Remember your 1rst game?



  • My older brother bought this game at Venture(of all places) He worked there in high school. They had 2 on the shelves. One day there was only 1 so he bought it. My brother and his friends had already played it once or twice before I got a crack at it. I will never forget it I played US and had absolutely no idea what I was doing. It was great we were all smoking cigars and making margaritas,drinking beer and having rum drinks. It was AWESOME. Nothing like a smoke filled room and a bunch of guys talking smack. Big Bro was Germany and he eventually ran over Russia. I lost that night but I was hooked. Oddly enough the house we played is now a Posh boutique. I am 40 years old now I was only 16 when I played this game. Every time I drive by that house I have a grin on my face thinking about that night. Heres to AXIS AND ALLIES THE GREATEST BOARDGAME OF ALL TIME.



  • Thought I might get more response on this one. Oh well. GoJets



  • My first game one of our players looked at the instructions and left the table. We played with 4 players that night.

    Once we adapted a timer with the game everyone came around to liking the game.

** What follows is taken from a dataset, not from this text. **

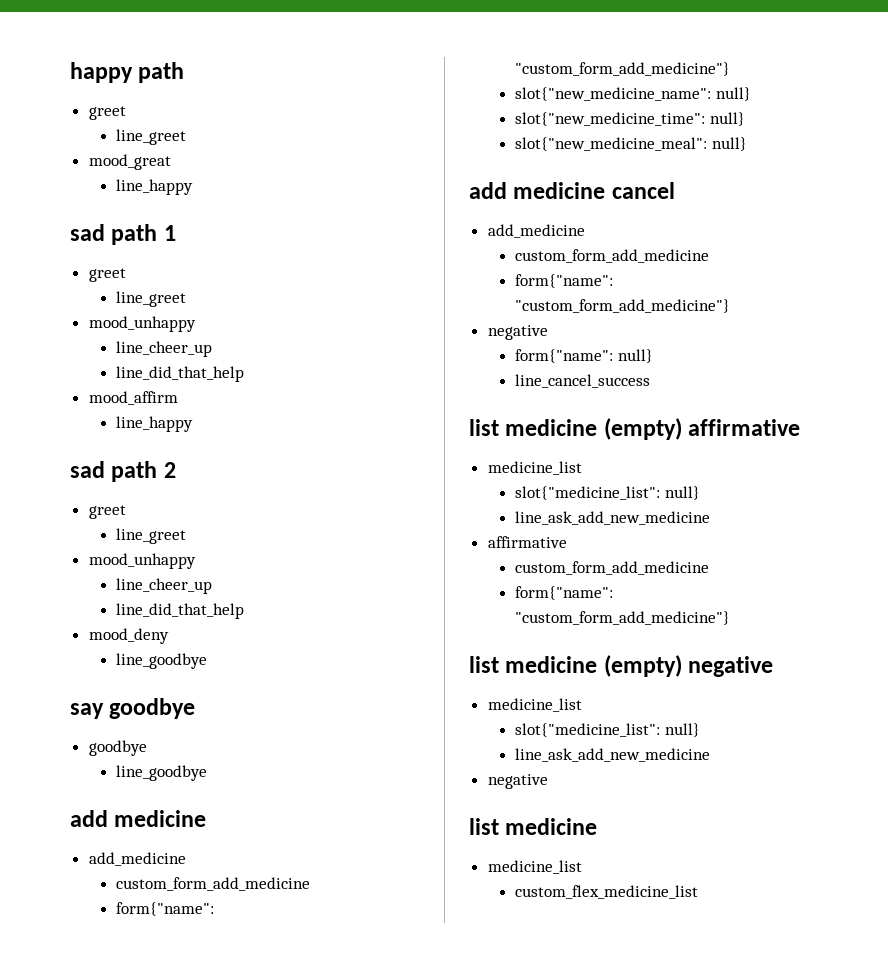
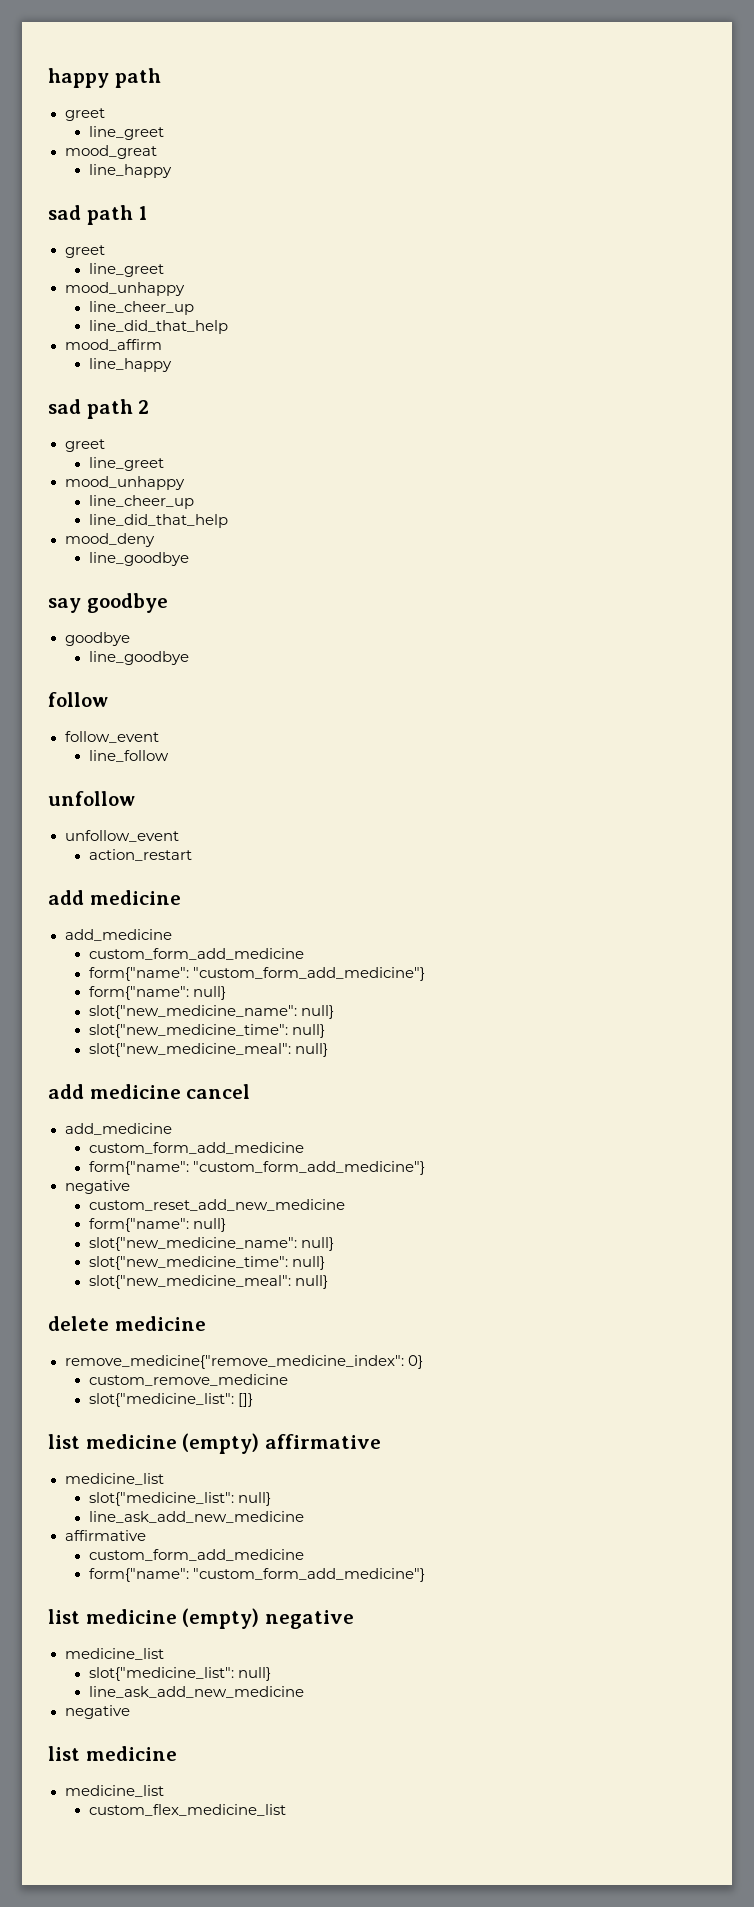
(208, 773) none -> [48,692,108,707] [64,731,159,743] [88,750,169,762] [48,791,135,806] [64,830,179,842] [88,849,192,861] // follow // follow_event // line_follow // unfollow // unfollow_event // action_restart
(731, 69) none -> [88,986,226,1000] // form{"name": null}
[515,349,653,363] [515,374,651,388] // form{"name": null} // line_cancel_success -> [88,1199,345,1211] [88,1218,226,1232] [88,1237,334,1251] [88,1256,325,1270] [88,1275,328,1289] [48,1316,206,1331] [64,1355,423,1369] [88,1374,288,1386] [88,1393,253,1407] // custom_reset_add_new_medicine // form{"name": null} // slot{"new_medicine_name": null} // slot{"new_medicine_time": null} // slot{"new_medicine_meal": null} // delete medicine // remove_medicine{"remove_medicine_index": 0} // custom_remove_medicine // slot{"medicine_list": []}

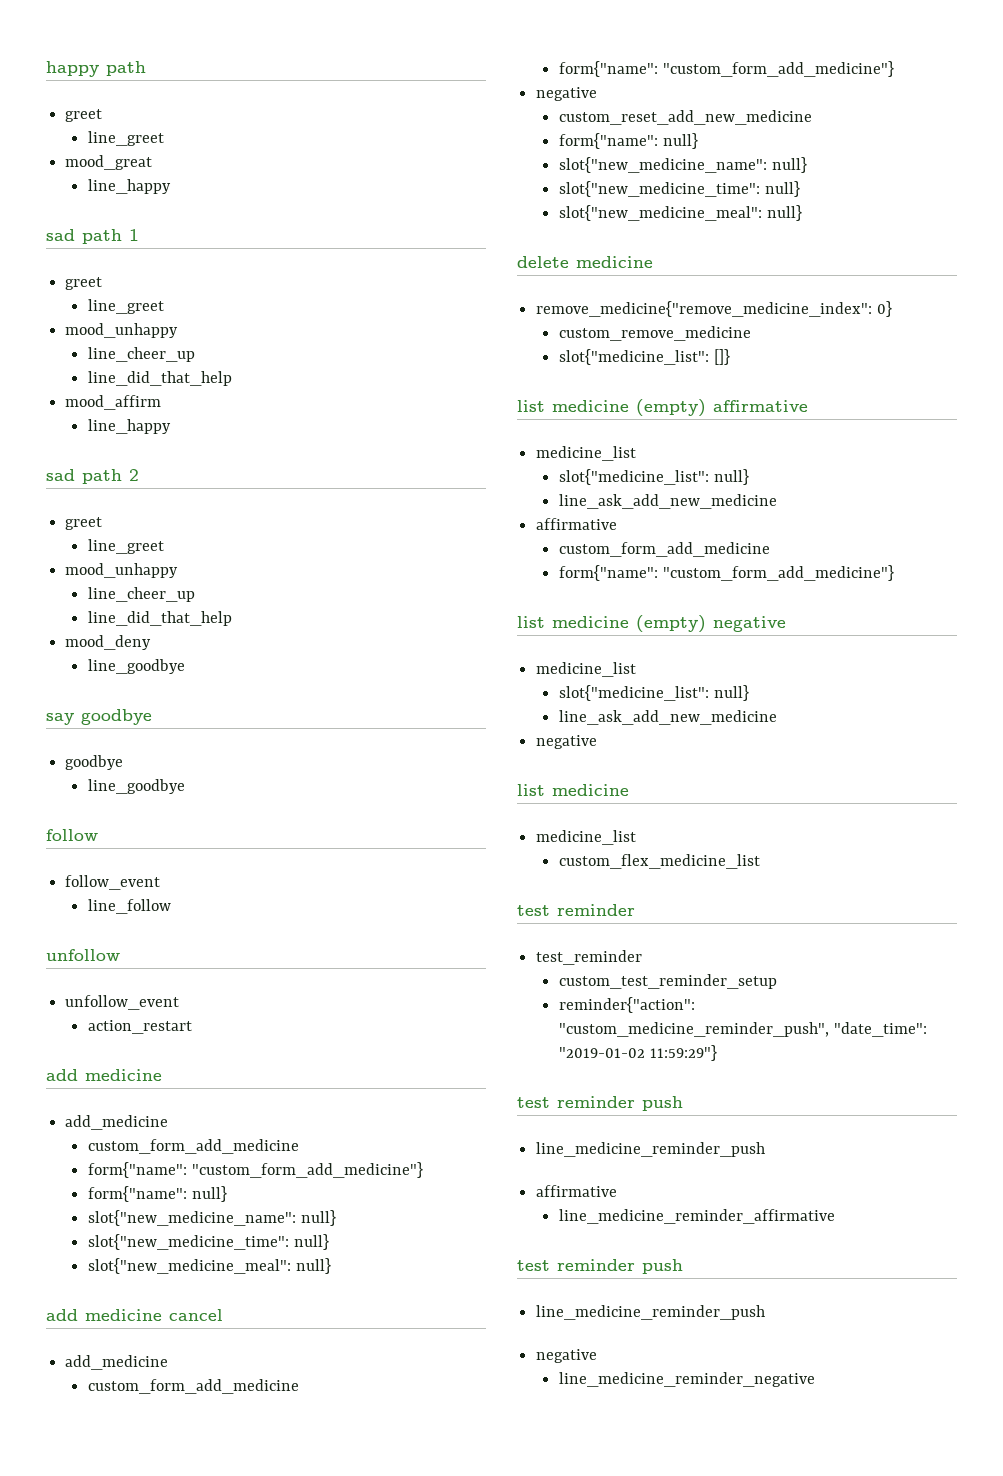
(286, 1810) none -> [517,904,635,916] [536,950,643,965] [558,974,777,989] [558,997,695,1013] [558,1022,927,1037] [558,1045,717,1061] [517,1096,683,1111] [536,1142,766,1157] [536,1185,618,1197] [558,1209,835,1224] [517,1259,683,1274] [536,1305,766,1320] [536,1349,598,1363] [558,1372,815,1387] // test reminder // test_reminder // custom_test_reminder_setup // reminder{"action": "custom_medicine_reminder_push", "date_time": "2019-01-02 11:59:29"} // test reminder push // line_medicine_reminder_push // affirmative // line_medicine_reminder_affirmative // test reminder push // line_medicine_reminder_push // negative // line_medicine_reminder_negative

  • What made it great AB was all the trash talk at the table and comraderie and the drinks. Aside all of that I have always had a great interest in WW2 thats how the game got me. I have been hooked ever since.


  • 2020 2019 2018 2017

    First game…… long time ago! We were used to nothing more complex than Risk, and after a few turns, it dawned on us that we’d been doing a pretty bad job reading and understanding the rules. I can’t remember precisely where we went wrong, but it was such a major thing that we decided to cancel the game.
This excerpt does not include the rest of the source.